Después de haberse entregado en cuerpo y alma a la creación de esta “Nueva Palestina”, Normando, al  recibir otra llamada a la que  responde en la verdad de su corazón, regresa a Canadá y vuelve a la vida civil.  Juan-Louis, por su parte, continúa acompañando  a sus compañeros y compañeras del Patuca por unos diez años más. Luego se le encuentra de regreso al Sur donde, durante doce años, se pone al servicio de las comunidades de Goascorán, iniciándolas entre mil cosas al cooperativismo. De allí se traslada a uno de los barrios menos favorecidos de Tegucigalpa, la capital, donde, para mayor beneficio de millares de familias,  se dedica a promover una extensa red de pequeñas cooperativas de nombre “TAC”.  Durante quince años va a trabajar para consolidar y dar expansión a este proyecto hasta que la ataxia, una enfermedad desagradable, lo obligue a despedirse de su querida Honduras y a retirarse en su país natal. 

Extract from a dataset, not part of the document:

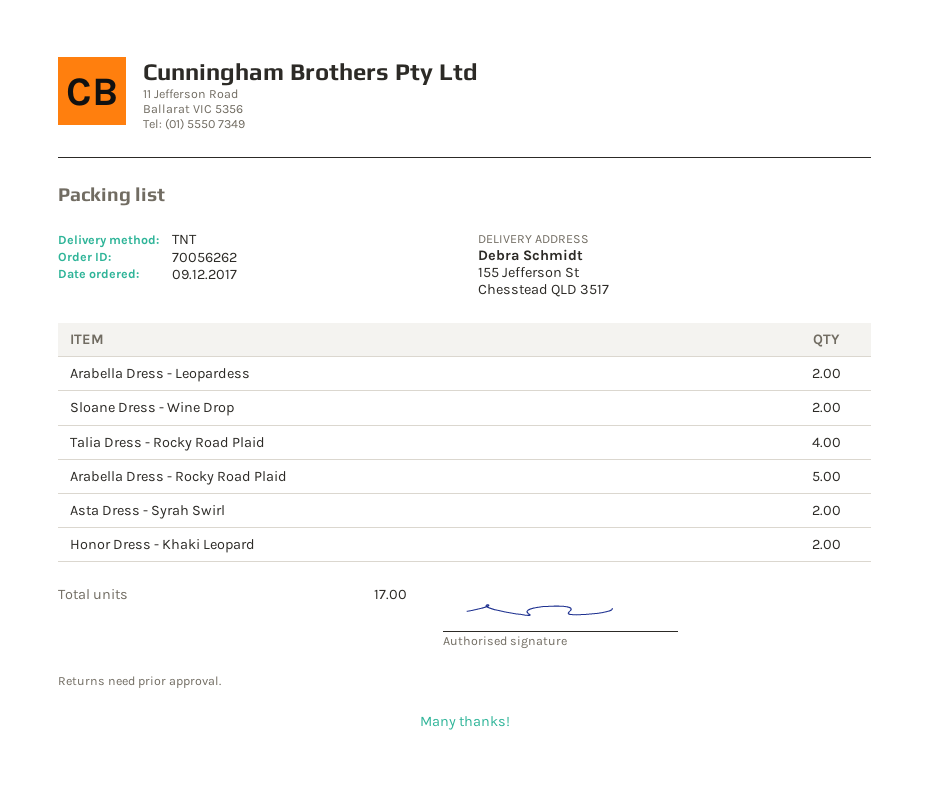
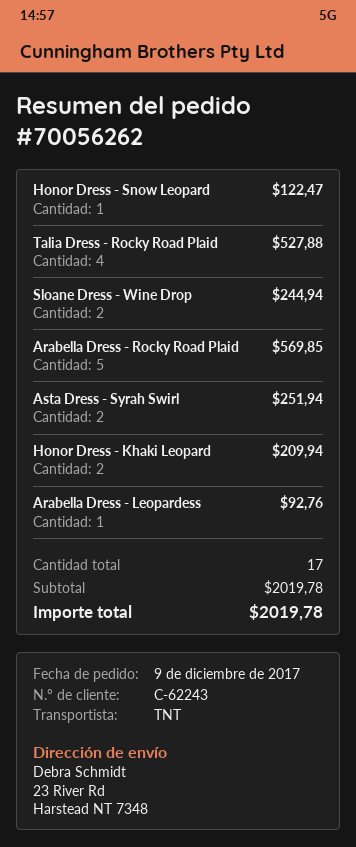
ship to: 155 Jefferson St, Chesstead QLD 3517 -> 23 River Rd, Harstead NT 7348
Arabella Dress - Leopardess: 2 -> 1
Honor Dress - Snow Leopard: none -> 1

Aquí concluye la narración del “éxodo” de una pequeña comunidad de campesinos que se arrancaron de sus montañas áridas del Sur de su país para trasplantarse  más al norte en las tierras pingües del río Patuca. Por su fe y su valor crearon en la selva un verdadero paraíso que están compartiendo, hoy en día, con decenas de millares de hombres y mujeres salidos como ellos de la escasez y de la vida sin futuro. Y es así como a la larga historia de amor entre Dios y los humanos se ha agregado este nuevo capítulo del que Juan Luis Nadeau y Normando Landreville,  por su liderazgo inteligente y discreto, su coraje contagioso y su entrega sin medida, han escrito las  páginas más luminosas.

Eloy Roy

Nota – Va mi agradecimiento a Pedro Joaquín Mendoza Tilguant, uno de los héroes de esta epopeya,   quién publicó su propio testimonio en El Éxodo à la Tierra Prometida, una de las fuentes del presente escrito.